Natural features can be detected by careful examination of eh photograph. Three major drainages can be seen. The forking white lines in C34 indicate the headwaters of the drainage that courses through C33, B40, B26, and leaves the Reservation in B7. The second drainage starts in B44 and flows northeast. The third begins in B47 and after passing through Gladfelter Pond leaves the Reservation in A21. Major limestone outcrops can be seen as broad wavy ribbons in B59, B60, and B61, and another in B27, B26, and B39. Most of the stone used in building Welch Stadium on the KSTC campus came form a quarry in B26. Examples of severe gully erosion are seen in A28 and B51. Natural wooded areas are noticeable in C33 and along the creek in A21, A27, and A38. Windbreak or fencerow plantings are in evidence in A10, C49, and D25. Terraces may be located as lines following the land contour in B35 and B46, B49, B62, A24 and A25, and in A12, A21, and A22.
The wooded ravine beginning in Chase County and extending eastward across the county line is the most heavily wooded area on the Reservation. (Fig. 9) Thick stands of smooth and fragrant sumac, coralberry, and dogwood cover the rock-strewn slopes, crest the outcrops, and migrate marginally out into the adjacent prairie. Also scattered along the ridges are Osage organge, red haw, and honey locust. The largest trees in this area are hackberry, red elm, American elm, green ash, black walnut, and red cedar. Core samples of three trees in this area revealed the following approximate ages: hackberry, 35 years old; black walnut, 38 years old; and red cedar, 55 years old.
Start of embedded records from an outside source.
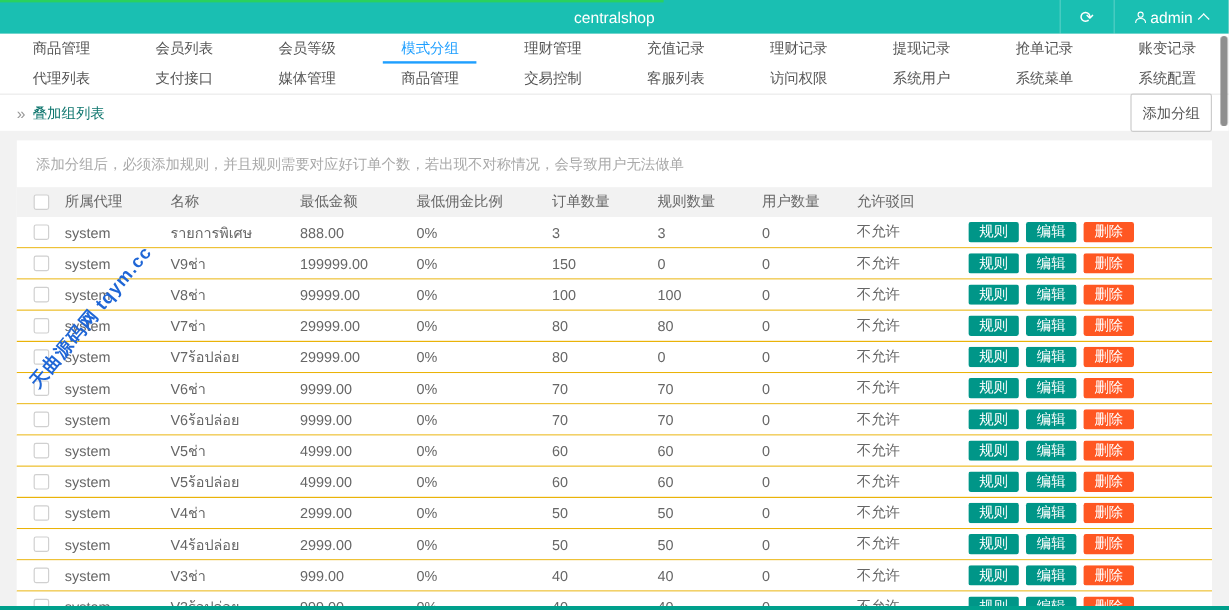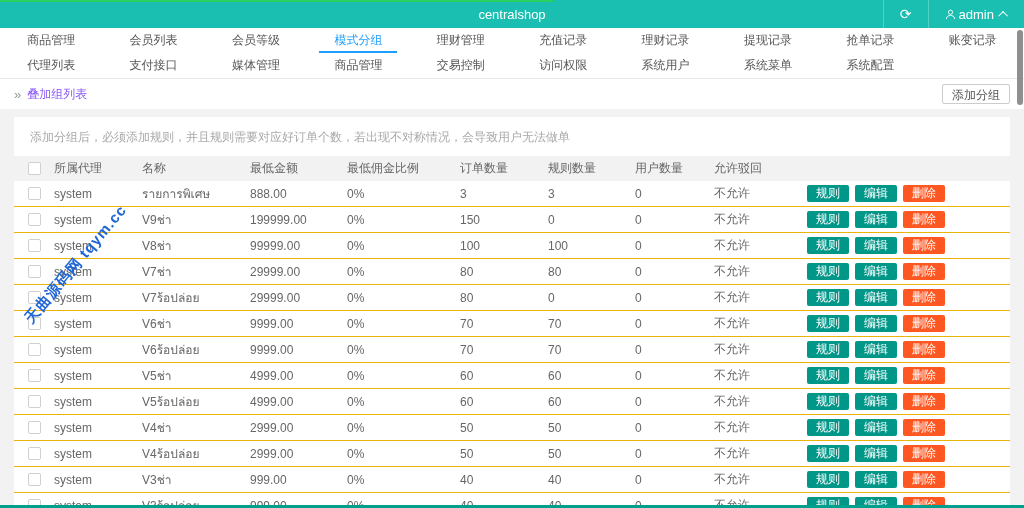--- a/index.html
+++ b/index.html
@@ -22,24 +22,24 @@
   
   .nav { background:#fff; border-bottom:1px solid #e8e8e8; }
   .nav-row { display:grid; grid-template-columns:repeat(10,1fr); height:25px; }
   .nav-item { display:flex; align-items:center; justify-content:center; color:#555; cursor:pointer; position:relative; }
   .nav-item.active { color:#1E9FFF; }
   .nav-item.active::after { content:""; position:absolute; bottom:0; left:12%; width:76%; height:2px; background:#1E9FFF; }
 
   
   .crumb-bar { height:30px; background:#fff; display:flex; align-items:center; padding:0 14px; }
   .crumb-marker { color:#999; margin-right:6px; font-size:13px; }
-  .crumb-title { color:#8b5cf6; font-size:12px; }
+  .crumb-title { color:#0f766e; font-size:12px; }
   .crumb-spacer { flex:1; }
   .add-group-btn { background:#fff; border:1px solid #ccc; border-radius:2px; color:#555;
-    font-size:12px; padding:2px 9px; height:20px; cursor:pointer; }
+    font-size:12px; padding:2px 9px; height:32px; cursor:pointer; }
 
   
   .card { margin:8px 14px 0 14px; background:#fff; min-height:400px; position:relative; }
   .hint { color:#a9a9a9; padding:12px 16px 10px 16px; }
   .grid-row { display:grid; grid-template-columns:40px 88px 108px 97px 113px 88px 87px 79px 93px 1fr;
     align-items:center; height:26px; }
   .thead { background:#f2f2f2; height:25px; color:#666; }
   .tbody .grid-row { border-bottom:1px solid #eab308; background:#fff; }
   .cell { padding-right:6px; overflow:hidden; white-space:nowrap; }
   .cb-cell { display:flex; justify-content:center; }
@@ -88,20 +88,21 @@
       <div class="nav-item">提现记录</div>
       <div class="nav-item">抢单记录</div>
       <div class="nav-item">账变记录</div>
     </div>
   <div class="nav-row">
       <div class="nav-item">代理列表</div>
       <div class="nav-item">支付接口</div>
       <div class="nav-item">媒体管理</div>
       <div class="nav-item">商品管理</div>
       <div class="nav-item">交易控制</div>
+      <div class="nav-item">客服列表</div>
       <div class="nav-item">访问权限</div>
       <div class="nav-item">系统用户</div>
       <div class="nav-item">系统菜单</div>
       <div class="nav-item">系统配置</div>
     </div>
 </div>
 
 <div class="crumb-bar">
   <span class="crumb-marker">»</span>
   <span class="crumb-title">叠加组列表</span>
Clumps and scattered trees of cottonwood, Osage orange, green ash, and box elder occur along the wooded creek in section A. Dogwood, sumac and red cedar seedlings occupy the lower slops adjacent to the creek. One large cottonwood sampled was over 103 years old. The most common hedgerow consists of Osage orange and honey locust. The most diverse hedgerow contains Osage orange, honey locust, red elm, American elm, and hackberry, with dogwood, coralberry, and sumac thickets interspersed. The trees found around the old farmsites include red cedar, green ash, hackeberry, Kentucky coffe-tree, black locust, and honey locust. Plum thickets also remain in some areas. The largest tree on the Reservation is a silver maple over 79 years old located in A 27. One of the green ashes in the headquarters region is over 57 years old.
Accumulation of Field Data
The Reservation is divided into 10-acre grid sections, lettered and numbered according to the standard numbering system of townships. Steel posts mark the intersections of the grid lines. (Fig. 10) Data cards showing the grid sections drainages, and landmarks (Fig. 11) are used for field notes and sight records.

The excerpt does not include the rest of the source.